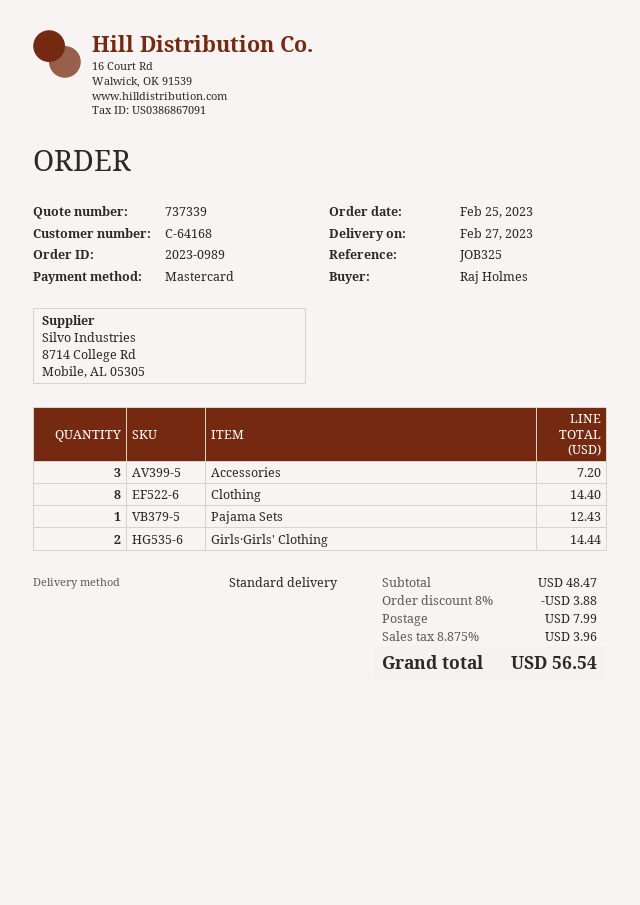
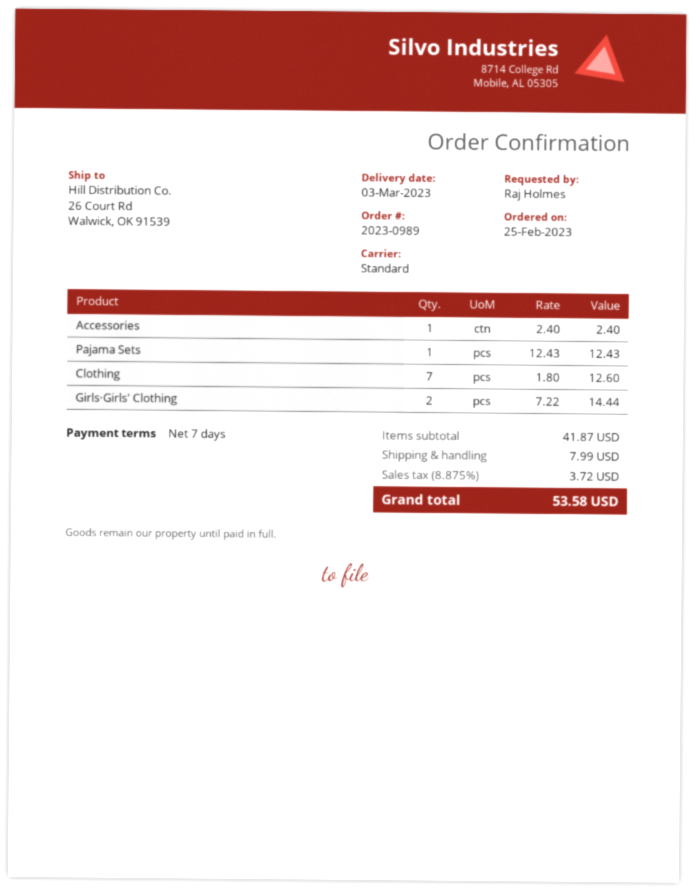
delivery date: 2023-02-27 -> 2023-03-03
Accessories: 3 for 7.20 -> 1 for 2.40
Clothing: 8 for 14.40 -> 7 for 12.60
subtotal: 48.47 -> 41.87
discount: 8% = 3.88 -> none
tax: 8.875% = 3.96 -> 8.875% = 3.72
total: 56.54 -> 53.58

### What you need to do
Return each record exactly as given, excluding any image.

### Result for this exercise
delivery date: 2023-02-27 -> 2023-03-03
Accessories: 3 for 7.20 -> 1 for 2.40
Clothing: 8 for 14.40 -> 7 for 12.60
subtotal: 48.47 -> 41.87
discount: 8% = 3.88 -> none
tax: 8.875% = 3.96 -> 8.875% = 3.72
total: 56.54 -> 53.58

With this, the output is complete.